The Dog House, Jr. was a hot dog joint, stuck across the street from train station and around the corner from J.C. Penny's it was home to the worlds greatest chili dogs. Even after all these years I have never found a better chili dog than the ones which this small hole in the wall served. Great hotdog, yummy chili topped with American cheese and steamed to perfection. And, to top it all off....an ice cold Barq's in a glass bottle, (the only way you could get one in those days). Droplets of ice water and condensation forming on the outside of the bottle brought the beautiful diamond pattern of the bottle to life as we sat back, enjoyed our dogs and drank our wonderful elixir of sugar, acacia and Root Beer flavoured carbonated water. There was and never will be anything quite like that again.
Sadly, the old Dog House, Jr. is long gone, (despite a half-assed attempt by know nothings to bring it back) and so is the Barq's of my youth.
My last taste of one of those glass bottled Barq's came this past summer at the White Cap Restaurant in Gulfport. Over oysters on the half-shell and fried seafood with my wife and kids, I found that most of the joyful taste had gone from the brew. The American mega-corporation had touched something beautiful and ruined it. Sad to say. In the wake of hurricane Katrina my favourite seafood joint is gone, swept away along with my memories of a Root Beer that once ruled them all.
Some of the bite is still there in the glass bottled version but that bite is missing all of the full bodied flavour that was imparted from the sugar they used. Whereas the original brew of my youth would rate a solid 8 out of 10 the new brew, sweetened with high fructose corn syrup gets no more than a 4.
Soda and Root Beer companies should take note.
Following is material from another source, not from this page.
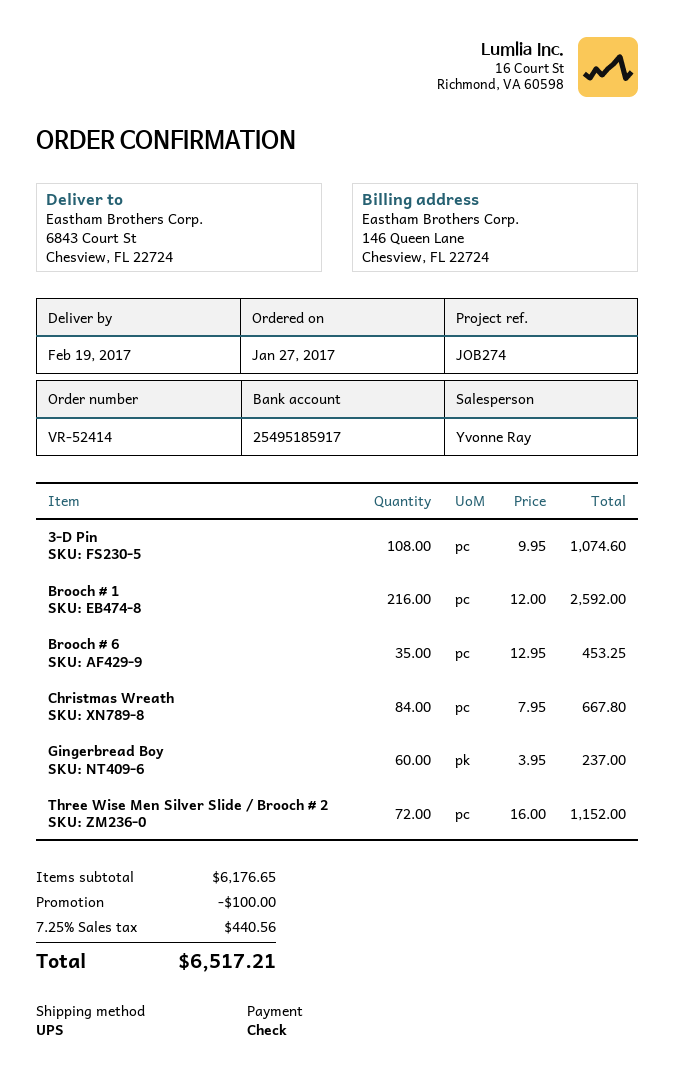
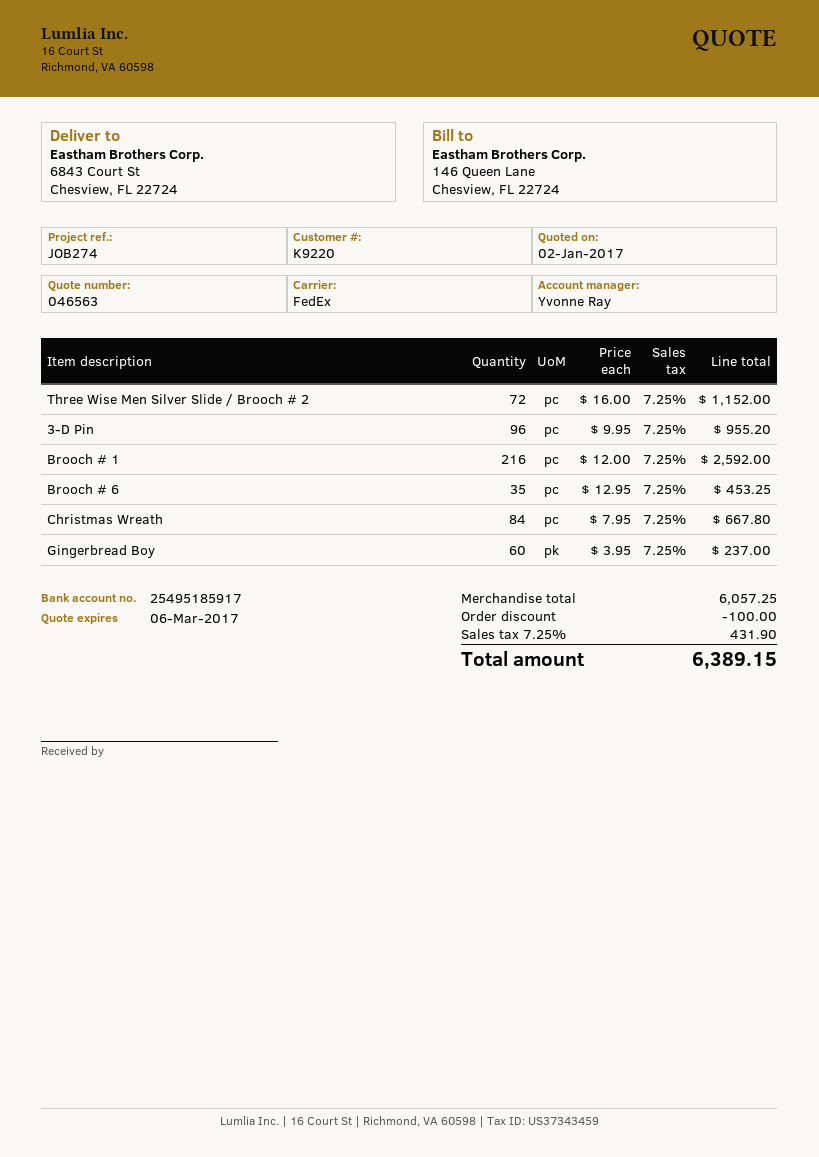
shipping method: UPS -> FedEx
3-D Pin: 108 x 9.95 = 1074.60 -> 96 x 9.95 = 955.20
subtotal: 6176.65 -> 6057.25
tax: 7.25% = 440.56 -> 7.25% = 431.90
total: 6517.21 -> 6389.15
While high fructose corn syrup is cheap and sweet it brings nothing to the party. The original formulae for these venerable drinks were based upon using a specific sweetner. That sweetner was cane sugar in almost every case. You may be enhancing your bottom lines by using this heavily government subsidised sweetner but you are doing your product and your customers a grave disservice. Barq's, a Southern tradition deserves better than you folks accord it.

Rating(1-10):
Barq's Root Beer:
Original: 8
New version: 4

Wednesday, November 16, 2005

Getting Frothy


Over the next few days I will be posting reviews of brews, pics of the bottles and just some commentary and frothy talk. Hang tight, hang loose and crack a cold, frothy brew. In the meantime, ask yourself...who is Simon Jester?